🤖 AI Summary
This work addresses the challenge of detecting advanced persistent threats (APTs), which exhibit high stealth and low observability in system provenance data. To this end, the authors propose a neuro-symbolic framework that integrates graph autoencoders with rare pattern mining. The approach constructs a process behavior graph via k-nearest neighbors, employs a graph autoencoder to learn the structural characteristics of normal execution patterns, and enhances anomaly scoring by incorporating rare co-occurrence patterns.
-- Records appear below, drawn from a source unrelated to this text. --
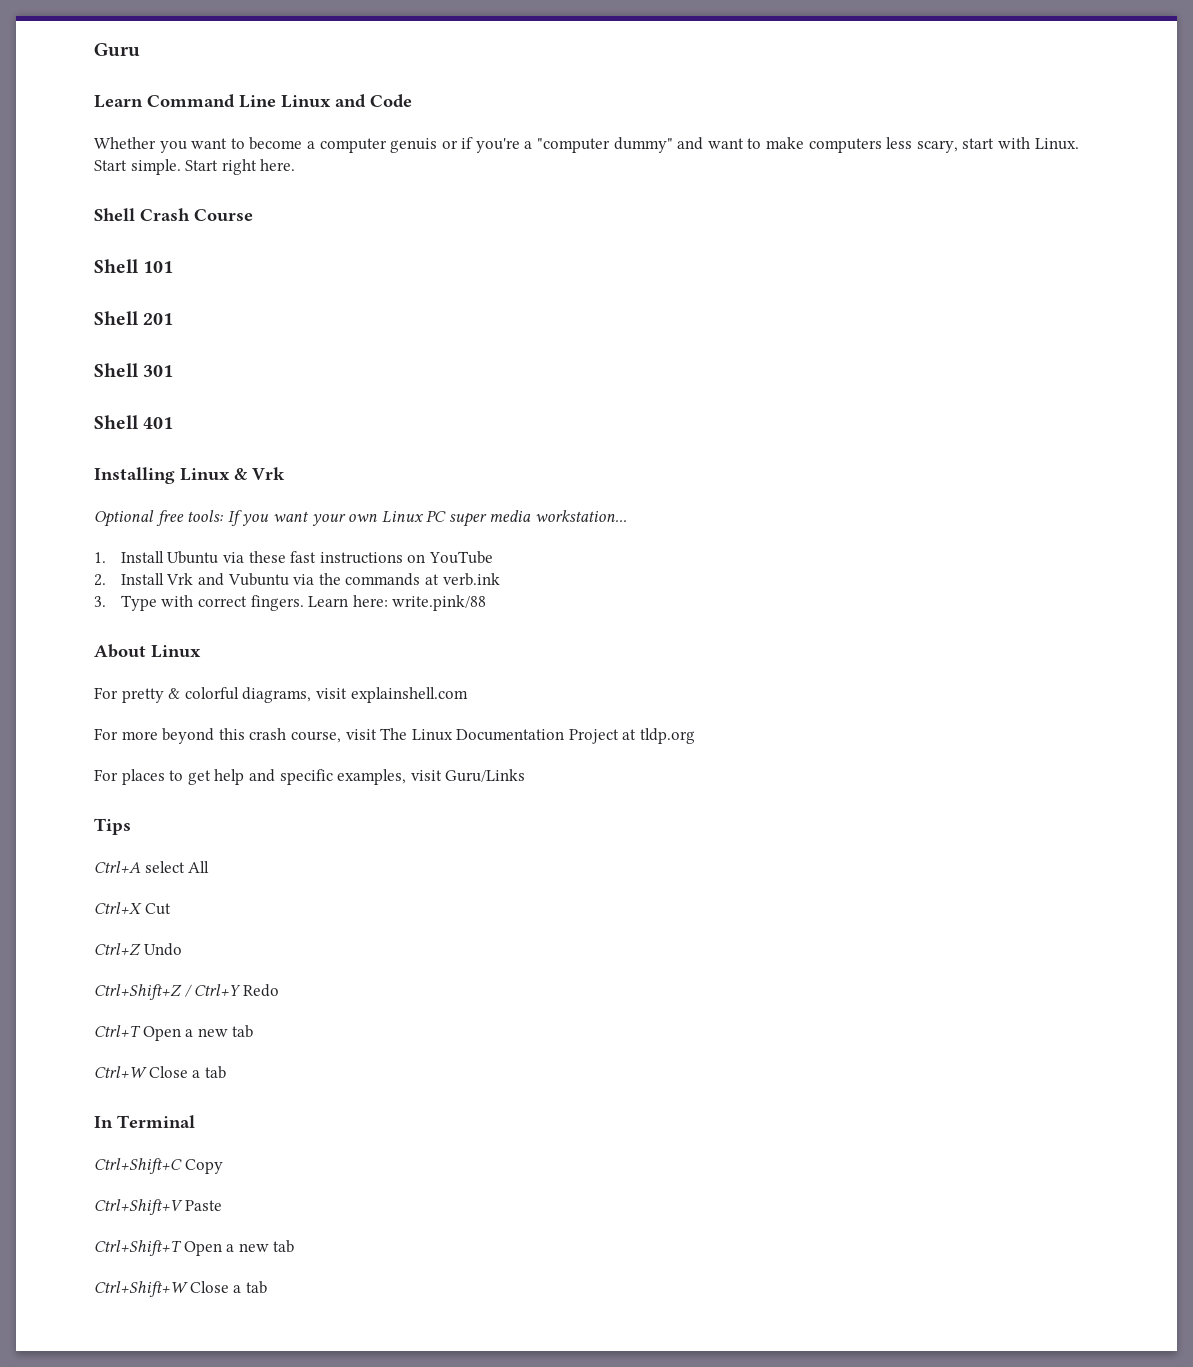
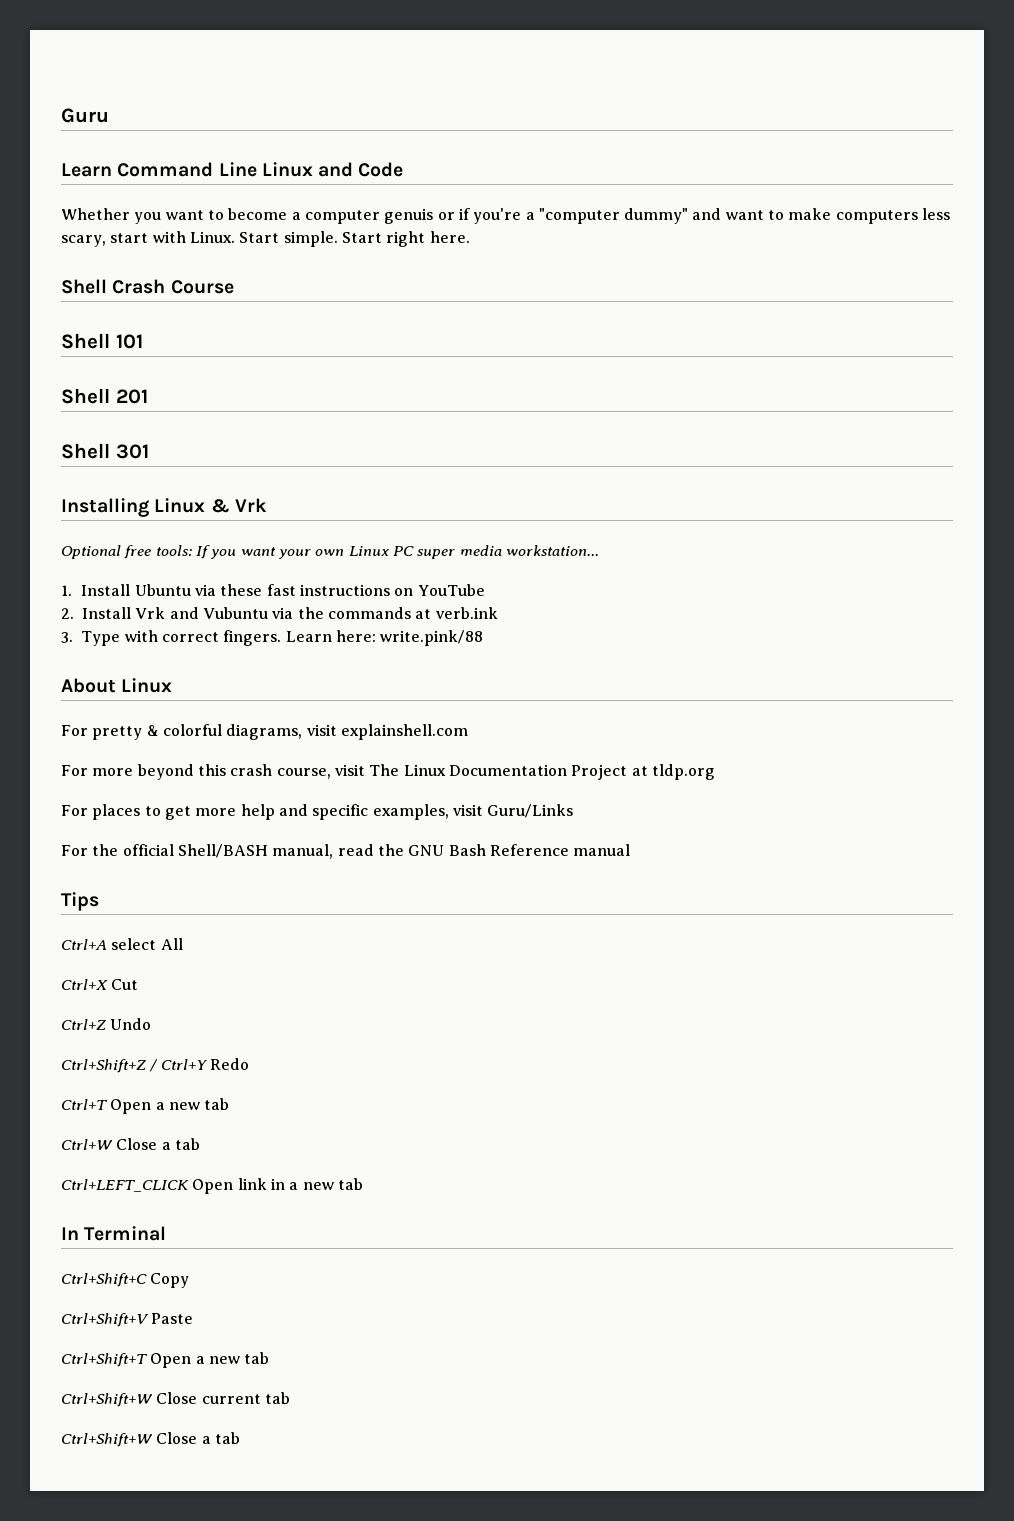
- Shell 401
- For places to get help and specific examples, visit Guru/Links
+ For places to get more help and specific examples, visit Guru/Links
+ For the official Shell/BASH manual, read the GNU Bash Reference manual
+ Ctrl+LEFT_CLICK Open link in a new tab
+ Ctrl+Shift+W Close current tab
Experimental evaluation on the DARPA Transparent Computing dataset demonstrates that this single-model method significantly outperforms baseline graph autoencoders, achieving detection performance comparable to ensemble-based multi-detector systems while substantially improving both the quality of anomaly ranking and result interpretability.
📝 Abstract
Advanced Persistent Threats (APTs) are sophisticated, long-term cyberattacks that are difficult to detect because they operate stealthily and often blend into normal system behavior. This paper presents a neuro-symbolic anomaly detection framework that combines a Graph Autoencoder (GAE) with rare pattern mining to identify APT-like activities in system-level provenance data. Our approach first constructs a process behavioral graph using k-Nearest Neighbors based on feature similarity, then learns normal relational structure using a Graph Autoencoder. Anomaly candidates are identified through deviations between observed and reconstructed graph structure. To further improve detection, we integrate an rare pattern mining module that discovers infrequent behavioral co-occurrences and uses them to boost anomaly scores for processes exhibiting rare signatures. We evaluate the proposed method on the DARPA Transparent Computing datasets and show that rare-pattern boosting yields substantial gains in anomaly ranking quality over the baseline GAE. Compared with existing unsupervised approaches on the same benchmark, our single unified model consistently outperforms individual context-based detectors and achieves performance competitive with ensemble aggregation methods that require multiple separate detectors. These results highlight the value of coupling graph-based representation learning with classical pattern mining to improve both effectiveness and interpretability in provenance-based security anomaly detection.